What you have to do
Where the records below reach the line containing "2015-08-07: 22 -> none", start transcribing, and end with the line containing "22424.2 -> none", exactly and with nothing else added.

+++ Entries provided +++

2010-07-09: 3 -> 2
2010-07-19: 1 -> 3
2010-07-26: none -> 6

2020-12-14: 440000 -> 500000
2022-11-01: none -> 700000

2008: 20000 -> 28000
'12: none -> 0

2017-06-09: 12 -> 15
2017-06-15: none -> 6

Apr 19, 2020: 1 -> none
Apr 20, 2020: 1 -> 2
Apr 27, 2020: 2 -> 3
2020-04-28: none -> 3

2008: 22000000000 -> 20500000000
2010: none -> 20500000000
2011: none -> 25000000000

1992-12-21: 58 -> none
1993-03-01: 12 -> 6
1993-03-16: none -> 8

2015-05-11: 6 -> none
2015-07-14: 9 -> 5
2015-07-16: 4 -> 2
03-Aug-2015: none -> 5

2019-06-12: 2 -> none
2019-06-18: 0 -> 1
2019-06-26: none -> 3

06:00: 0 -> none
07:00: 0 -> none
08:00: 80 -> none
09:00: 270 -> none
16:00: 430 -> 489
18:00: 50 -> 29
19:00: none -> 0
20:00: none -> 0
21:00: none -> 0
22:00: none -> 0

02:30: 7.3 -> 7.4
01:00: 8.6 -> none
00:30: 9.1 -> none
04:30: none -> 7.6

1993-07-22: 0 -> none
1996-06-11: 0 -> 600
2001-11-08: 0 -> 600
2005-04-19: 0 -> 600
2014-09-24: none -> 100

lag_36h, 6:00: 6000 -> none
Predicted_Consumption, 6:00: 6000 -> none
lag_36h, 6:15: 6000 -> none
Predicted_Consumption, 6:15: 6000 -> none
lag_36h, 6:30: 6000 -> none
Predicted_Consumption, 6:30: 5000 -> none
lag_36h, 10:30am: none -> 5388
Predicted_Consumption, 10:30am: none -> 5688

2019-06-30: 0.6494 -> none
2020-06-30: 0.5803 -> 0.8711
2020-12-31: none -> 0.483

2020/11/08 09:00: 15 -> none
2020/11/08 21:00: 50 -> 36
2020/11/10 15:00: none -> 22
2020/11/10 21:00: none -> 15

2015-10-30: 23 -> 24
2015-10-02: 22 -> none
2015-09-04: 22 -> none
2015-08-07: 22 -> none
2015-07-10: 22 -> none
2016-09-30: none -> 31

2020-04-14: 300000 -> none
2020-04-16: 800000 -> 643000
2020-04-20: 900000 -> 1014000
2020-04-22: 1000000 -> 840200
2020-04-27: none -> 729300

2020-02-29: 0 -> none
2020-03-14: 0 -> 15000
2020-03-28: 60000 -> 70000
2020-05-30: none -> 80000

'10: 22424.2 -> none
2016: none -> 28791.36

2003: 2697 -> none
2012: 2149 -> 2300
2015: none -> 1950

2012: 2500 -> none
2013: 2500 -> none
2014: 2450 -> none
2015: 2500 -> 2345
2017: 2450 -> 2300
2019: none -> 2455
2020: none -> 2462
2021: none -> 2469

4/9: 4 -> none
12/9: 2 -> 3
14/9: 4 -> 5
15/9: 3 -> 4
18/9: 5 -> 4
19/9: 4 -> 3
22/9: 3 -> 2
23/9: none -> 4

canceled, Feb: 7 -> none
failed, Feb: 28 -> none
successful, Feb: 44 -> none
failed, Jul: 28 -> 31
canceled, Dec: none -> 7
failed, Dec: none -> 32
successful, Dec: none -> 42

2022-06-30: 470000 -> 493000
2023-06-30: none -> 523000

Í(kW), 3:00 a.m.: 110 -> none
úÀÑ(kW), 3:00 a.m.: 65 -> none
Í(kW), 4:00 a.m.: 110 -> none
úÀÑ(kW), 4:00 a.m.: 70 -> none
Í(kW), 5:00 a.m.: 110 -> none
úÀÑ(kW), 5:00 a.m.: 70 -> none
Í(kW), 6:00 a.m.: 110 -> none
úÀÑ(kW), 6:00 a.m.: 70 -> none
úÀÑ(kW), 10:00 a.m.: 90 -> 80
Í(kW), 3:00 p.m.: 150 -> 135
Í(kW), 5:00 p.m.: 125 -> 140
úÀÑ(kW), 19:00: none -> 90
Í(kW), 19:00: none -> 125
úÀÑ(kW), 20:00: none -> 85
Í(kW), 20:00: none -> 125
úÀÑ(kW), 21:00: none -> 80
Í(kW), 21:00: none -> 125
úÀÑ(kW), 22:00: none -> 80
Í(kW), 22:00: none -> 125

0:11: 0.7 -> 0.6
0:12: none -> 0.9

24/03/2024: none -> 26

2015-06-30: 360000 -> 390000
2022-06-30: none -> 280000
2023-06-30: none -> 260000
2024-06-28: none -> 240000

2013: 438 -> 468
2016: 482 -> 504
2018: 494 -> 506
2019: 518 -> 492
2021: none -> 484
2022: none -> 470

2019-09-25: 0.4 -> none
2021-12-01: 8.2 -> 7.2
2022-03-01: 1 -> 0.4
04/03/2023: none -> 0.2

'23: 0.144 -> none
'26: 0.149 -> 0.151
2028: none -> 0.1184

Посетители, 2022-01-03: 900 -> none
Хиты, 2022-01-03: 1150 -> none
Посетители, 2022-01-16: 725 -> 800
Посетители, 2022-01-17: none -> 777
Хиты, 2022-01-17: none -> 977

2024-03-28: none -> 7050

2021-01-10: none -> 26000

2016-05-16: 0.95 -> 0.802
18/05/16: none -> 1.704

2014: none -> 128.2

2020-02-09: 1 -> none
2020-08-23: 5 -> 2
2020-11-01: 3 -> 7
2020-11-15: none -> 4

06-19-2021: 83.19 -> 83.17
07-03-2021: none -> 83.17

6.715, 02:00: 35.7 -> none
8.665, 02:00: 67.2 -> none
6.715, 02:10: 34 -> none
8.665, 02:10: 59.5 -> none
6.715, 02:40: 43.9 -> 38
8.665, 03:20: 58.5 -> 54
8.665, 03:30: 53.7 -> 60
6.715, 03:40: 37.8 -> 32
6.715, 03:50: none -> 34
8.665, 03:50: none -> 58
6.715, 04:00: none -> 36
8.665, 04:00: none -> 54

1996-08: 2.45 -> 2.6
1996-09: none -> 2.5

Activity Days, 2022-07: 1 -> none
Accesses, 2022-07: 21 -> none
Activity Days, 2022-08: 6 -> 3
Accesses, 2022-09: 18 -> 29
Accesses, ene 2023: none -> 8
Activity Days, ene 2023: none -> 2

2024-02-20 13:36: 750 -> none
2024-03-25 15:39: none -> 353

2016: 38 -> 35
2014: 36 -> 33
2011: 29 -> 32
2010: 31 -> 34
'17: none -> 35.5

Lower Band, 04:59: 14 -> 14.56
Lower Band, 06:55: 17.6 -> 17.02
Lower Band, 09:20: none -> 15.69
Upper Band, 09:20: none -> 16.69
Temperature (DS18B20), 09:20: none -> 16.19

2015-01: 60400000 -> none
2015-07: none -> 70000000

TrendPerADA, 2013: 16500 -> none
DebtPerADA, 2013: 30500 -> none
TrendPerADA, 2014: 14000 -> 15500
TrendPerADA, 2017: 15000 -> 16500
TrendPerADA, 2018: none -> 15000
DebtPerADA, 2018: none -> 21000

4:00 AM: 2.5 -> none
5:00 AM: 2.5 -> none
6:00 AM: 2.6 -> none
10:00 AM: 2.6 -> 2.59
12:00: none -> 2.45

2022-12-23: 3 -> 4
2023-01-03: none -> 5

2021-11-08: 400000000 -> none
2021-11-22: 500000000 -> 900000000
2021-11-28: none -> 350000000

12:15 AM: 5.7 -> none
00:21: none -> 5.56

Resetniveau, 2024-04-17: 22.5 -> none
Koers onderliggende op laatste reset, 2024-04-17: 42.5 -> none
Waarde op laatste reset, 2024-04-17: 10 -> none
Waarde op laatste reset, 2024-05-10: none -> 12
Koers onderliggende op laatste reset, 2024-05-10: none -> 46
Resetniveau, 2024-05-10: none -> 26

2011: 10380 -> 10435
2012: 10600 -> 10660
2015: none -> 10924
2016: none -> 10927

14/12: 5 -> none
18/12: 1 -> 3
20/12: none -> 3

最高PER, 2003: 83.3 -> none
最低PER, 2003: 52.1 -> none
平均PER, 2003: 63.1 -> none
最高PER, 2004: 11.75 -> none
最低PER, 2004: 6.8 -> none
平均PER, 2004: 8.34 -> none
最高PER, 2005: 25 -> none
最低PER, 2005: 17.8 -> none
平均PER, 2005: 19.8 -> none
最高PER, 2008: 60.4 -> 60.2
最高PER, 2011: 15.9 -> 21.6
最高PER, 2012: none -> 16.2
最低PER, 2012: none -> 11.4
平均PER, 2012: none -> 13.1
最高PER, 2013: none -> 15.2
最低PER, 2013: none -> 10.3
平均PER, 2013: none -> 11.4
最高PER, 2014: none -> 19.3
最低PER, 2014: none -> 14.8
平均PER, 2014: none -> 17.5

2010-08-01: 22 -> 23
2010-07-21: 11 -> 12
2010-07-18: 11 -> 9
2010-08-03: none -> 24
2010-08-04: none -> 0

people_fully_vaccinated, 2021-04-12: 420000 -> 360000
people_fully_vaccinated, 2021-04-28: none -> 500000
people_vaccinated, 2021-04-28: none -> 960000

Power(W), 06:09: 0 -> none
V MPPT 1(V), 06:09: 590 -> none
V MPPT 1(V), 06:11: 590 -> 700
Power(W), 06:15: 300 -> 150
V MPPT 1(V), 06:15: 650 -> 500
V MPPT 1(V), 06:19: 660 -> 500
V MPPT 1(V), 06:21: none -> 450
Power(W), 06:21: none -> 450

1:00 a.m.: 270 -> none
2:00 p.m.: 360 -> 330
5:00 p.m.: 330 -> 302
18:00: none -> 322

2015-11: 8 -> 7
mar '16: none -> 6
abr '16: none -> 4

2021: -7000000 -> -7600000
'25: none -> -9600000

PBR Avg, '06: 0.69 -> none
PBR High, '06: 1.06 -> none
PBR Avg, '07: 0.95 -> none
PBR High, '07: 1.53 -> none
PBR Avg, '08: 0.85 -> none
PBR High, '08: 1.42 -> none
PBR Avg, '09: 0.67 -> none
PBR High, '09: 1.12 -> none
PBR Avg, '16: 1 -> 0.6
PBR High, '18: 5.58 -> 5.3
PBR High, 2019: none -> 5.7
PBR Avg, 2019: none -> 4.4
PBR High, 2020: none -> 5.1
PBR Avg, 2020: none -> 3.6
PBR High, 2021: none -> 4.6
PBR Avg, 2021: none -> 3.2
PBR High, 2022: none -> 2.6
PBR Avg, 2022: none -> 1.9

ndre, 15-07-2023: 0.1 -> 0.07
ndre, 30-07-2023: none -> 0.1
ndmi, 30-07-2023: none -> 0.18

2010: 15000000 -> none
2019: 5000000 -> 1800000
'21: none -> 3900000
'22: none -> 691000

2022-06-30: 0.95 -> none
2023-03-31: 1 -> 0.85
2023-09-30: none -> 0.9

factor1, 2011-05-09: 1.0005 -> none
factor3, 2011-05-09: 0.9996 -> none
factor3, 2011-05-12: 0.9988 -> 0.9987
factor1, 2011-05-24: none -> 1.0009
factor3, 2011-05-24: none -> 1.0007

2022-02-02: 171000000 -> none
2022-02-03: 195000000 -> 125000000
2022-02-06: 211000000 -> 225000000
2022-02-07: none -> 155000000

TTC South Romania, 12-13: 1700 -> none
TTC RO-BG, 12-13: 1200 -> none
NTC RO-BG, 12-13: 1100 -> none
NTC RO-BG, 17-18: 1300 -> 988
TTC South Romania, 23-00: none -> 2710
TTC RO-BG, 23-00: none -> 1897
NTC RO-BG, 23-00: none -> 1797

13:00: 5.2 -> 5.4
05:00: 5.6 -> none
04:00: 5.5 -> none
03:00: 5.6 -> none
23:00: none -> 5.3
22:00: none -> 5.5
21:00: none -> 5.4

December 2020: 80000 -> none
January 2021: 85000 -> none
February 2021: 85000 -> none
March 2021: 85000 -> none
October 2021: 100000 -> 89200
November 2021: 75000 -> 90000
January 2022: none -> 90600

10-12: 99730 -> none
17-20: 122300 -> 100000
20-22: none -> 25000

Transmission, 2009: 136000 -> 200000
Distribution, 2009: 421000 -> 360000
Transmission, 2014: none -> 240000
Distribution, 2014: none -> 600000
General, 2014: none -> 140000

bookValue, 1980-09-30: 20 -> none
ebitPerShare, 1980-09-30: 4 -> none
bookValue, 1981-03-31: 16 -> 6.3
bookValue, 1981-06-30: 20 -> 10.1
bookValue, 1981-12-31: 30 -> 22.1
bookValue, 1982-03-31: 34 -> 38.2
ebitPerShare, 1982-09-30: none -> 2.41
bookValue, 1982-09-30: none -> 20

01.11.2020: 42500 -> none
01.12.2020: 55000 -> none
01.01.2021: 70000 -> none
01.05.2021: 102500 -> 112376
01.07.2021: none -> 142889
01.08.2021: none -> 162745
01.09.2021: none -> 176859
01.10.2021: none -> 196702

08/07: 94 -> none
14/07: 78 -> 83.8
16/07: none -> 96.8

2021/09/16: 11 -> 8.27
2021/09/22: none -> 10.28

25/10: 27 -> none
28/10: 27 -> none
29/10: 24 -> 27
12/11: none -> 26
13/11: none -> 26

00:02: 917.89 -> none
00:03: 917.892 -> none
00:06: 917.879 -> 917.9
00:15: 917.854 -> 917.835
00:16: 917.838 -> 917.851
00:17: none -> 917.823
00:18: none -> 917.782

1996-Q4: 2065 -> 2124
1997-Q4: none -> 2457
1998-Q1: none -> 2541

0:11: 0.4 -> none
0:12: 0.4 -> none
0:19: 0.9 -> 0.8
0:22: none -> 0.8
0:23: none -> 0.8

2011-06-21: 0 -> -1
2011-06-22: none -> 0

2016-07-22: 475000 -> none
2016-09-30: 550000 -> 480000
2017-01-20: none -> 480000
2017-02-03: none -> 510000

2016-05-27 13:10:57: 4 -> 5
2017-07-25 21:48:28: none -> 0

+++

Response for this exercise
2015-08-07: 22 -> none
2015-07-10: 22 -> none
2016-09-30: none -> 31

2020-04-14: 300000 -> none
2020-04-16: 800000 -> 643000
2020-04-20: 900000 -> 1014000
2020-04-22: 1000000 -> 840200
2020-04-27: none -> 729300

2020-02-29: 0 -> none
2020-03-14: 0 -> 15000
2020-03-28: 60000 -> 70000
2020-05-30: none -> 80000

'10: 22424.2 -> none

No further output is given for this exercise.